### PROVIDED RECORDS
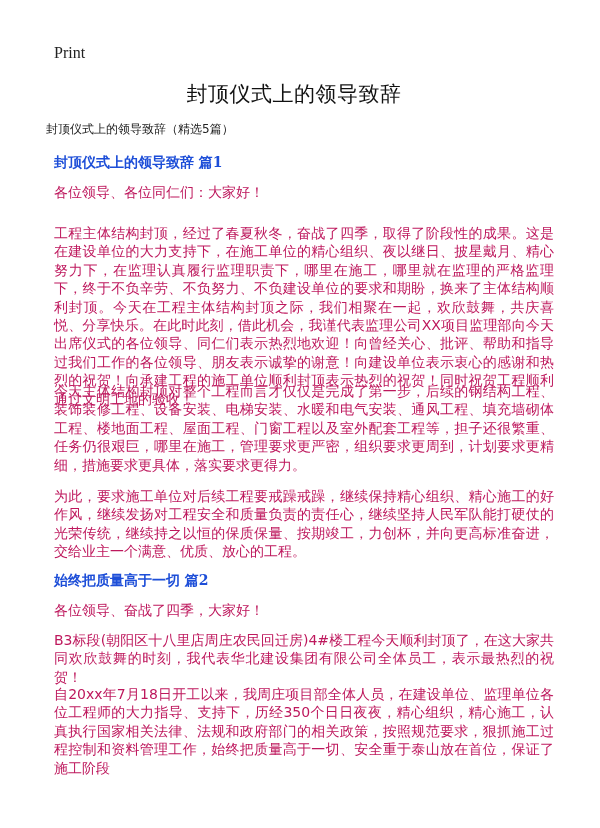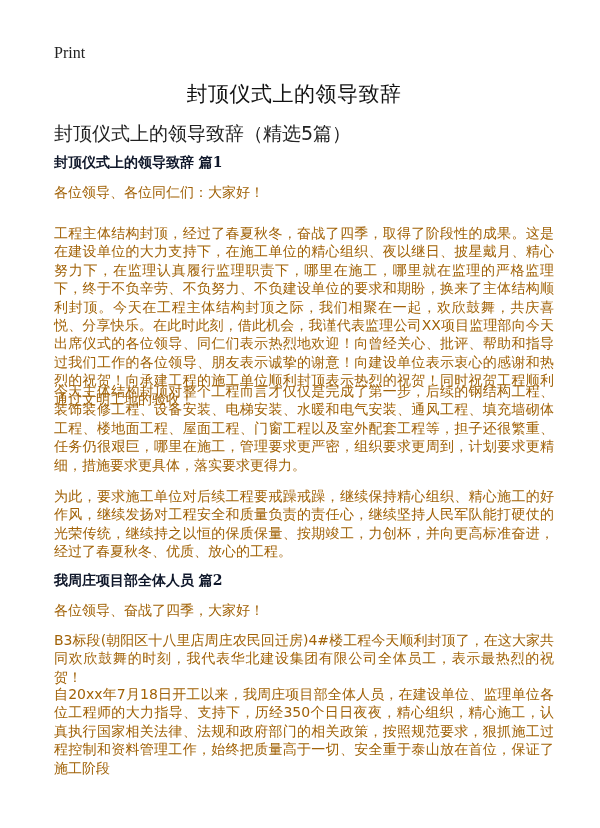"封顶仪式上的领导致辞（精选5篇）" .subtitle { font-size: 19px -> 12px; left: 54px -> 46px }
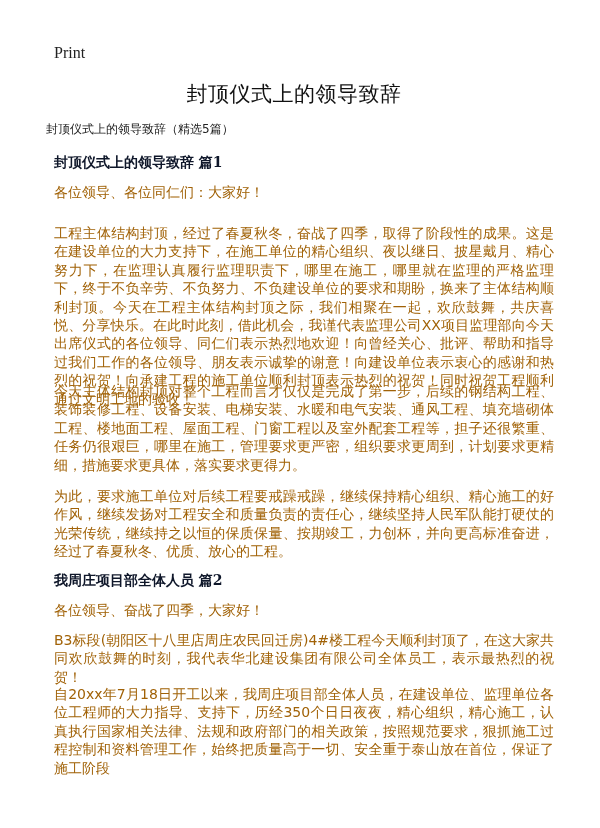"封顶仪式上的领导致辞 篇1" .section-head { color: #0f172a -> #1d4ed8 }
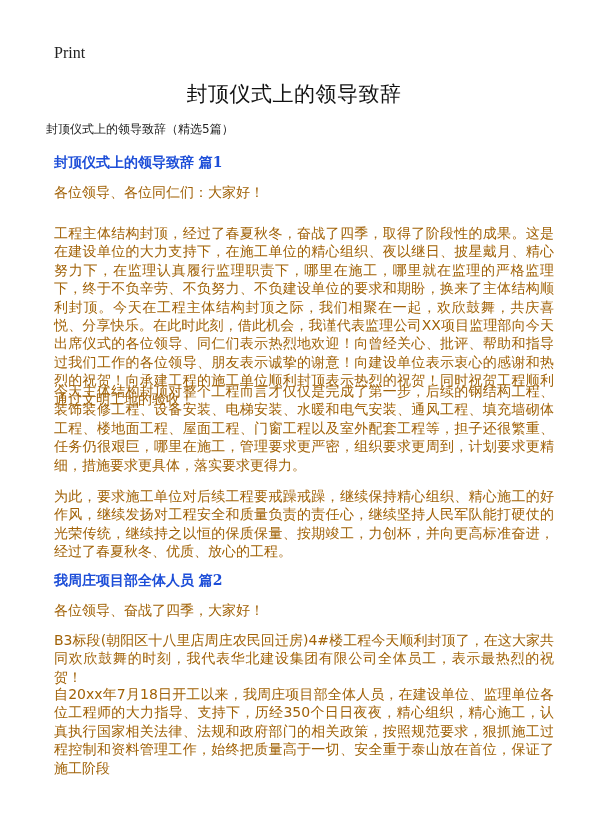"各位领导、各位同仁们：大家好！" .para { color: #a16207 -> #be185d }
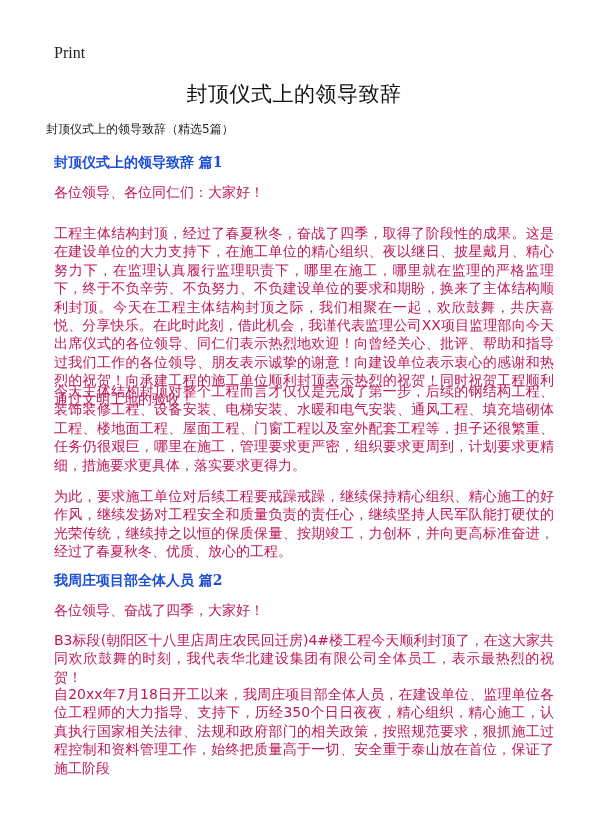"为此，要求施工单位对后续工程要戒躁戒躁，继续保持精心组织、精心施工的好作风，继续" p.para { text: 经过了春夏秋冬 -> 交给业主一个满意 }
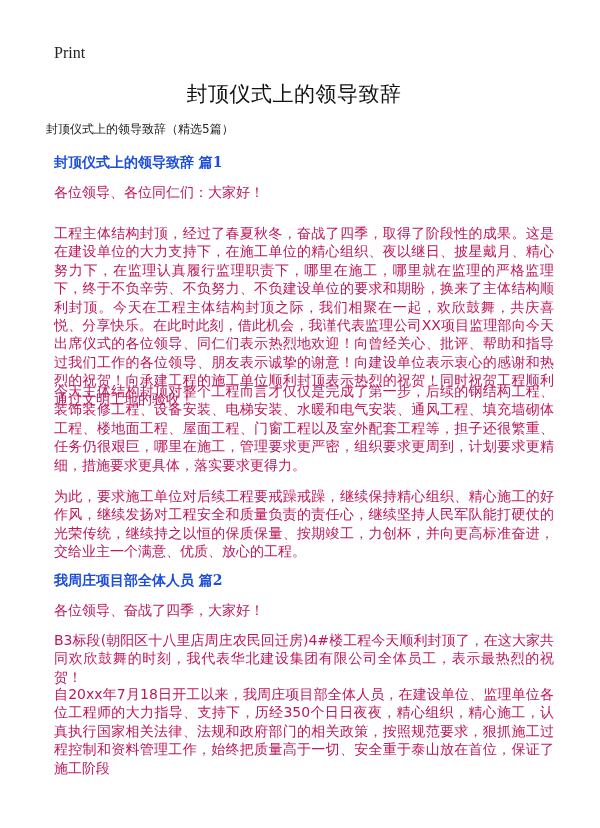"我周庄项目部全体人员 篇2" div.section-head { text: 我周庄项目部全体人员 -> 始终把质量高于一切 }
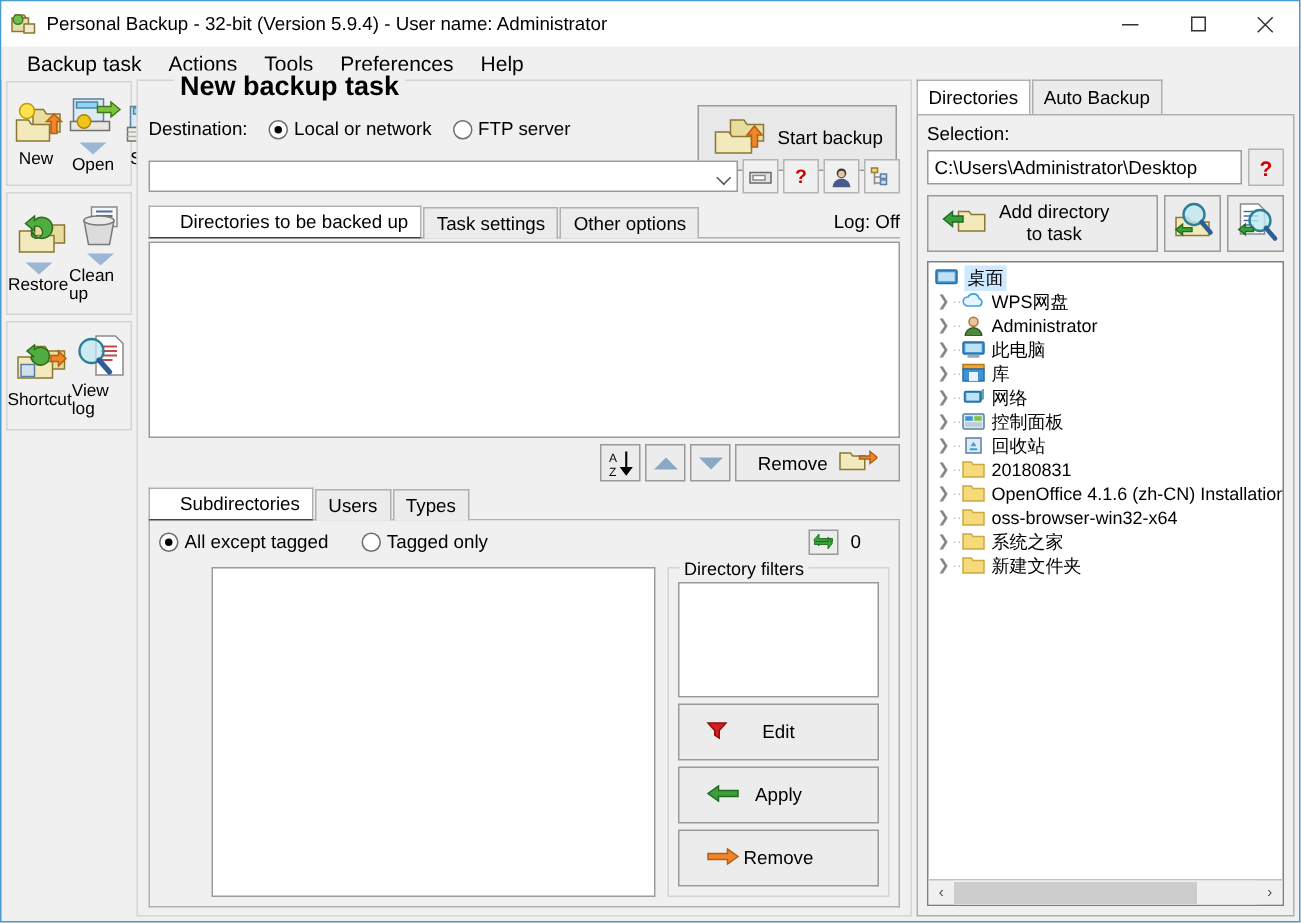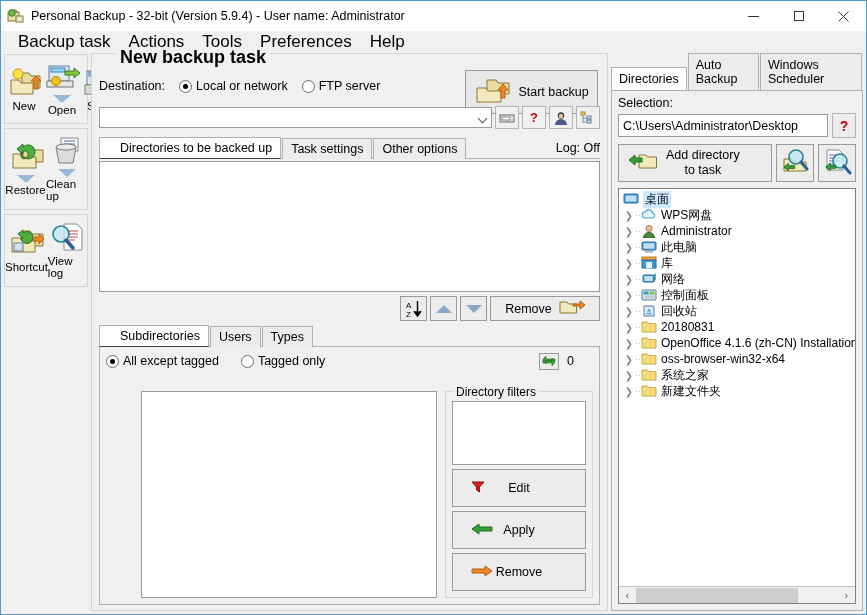"Backup task" .menuitem { font-size: 17px -> 14px }
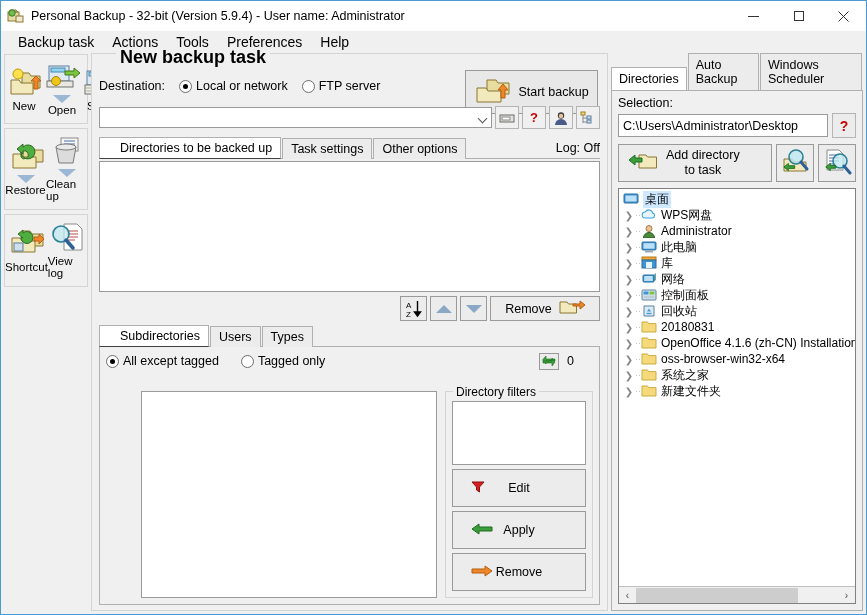"Windows Scheduler" div.rtab { html: <div>Windows Scheduler</div> -> none }
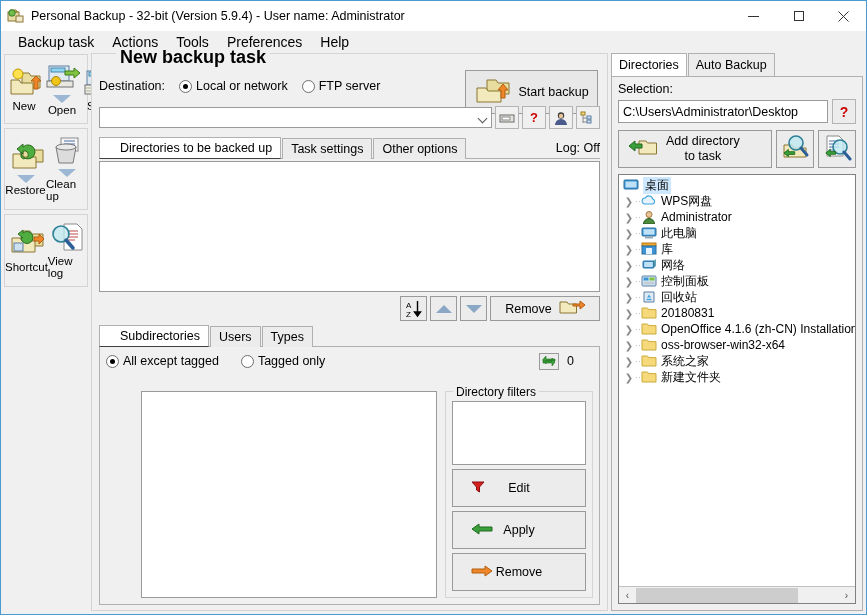"Directory filters" .lowercontent { margin-top: 21px -> 8px }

### EXERCISE DESCRIPTION
Starting with the line that has "color: #0f172a ->" and ending with the line that has "text: 我周庄项目部全体人员 ->", repeat the lines above exactly, omitting every picture.

### RESPONSE BELOW
"封顶仪式上的领导致辞 篇1" .section-head { color: #0f172a -> #1d4ed8 }
"各位领导、各位同仁们：大家好！" .para { color: #a16207 -> #be185d }
"为此，要求施工单位对后续工程要戒躁戒躁，继续保持精心组织、精心施工的好作风，继续" p.para { text: 经过了春夏秋冬 -> 交给业主一个满意 }
"我周庄项目部全体人员 篇2" div.section-head { text: 我周庄项目部全体人员 -> 始终把质量高于一切 }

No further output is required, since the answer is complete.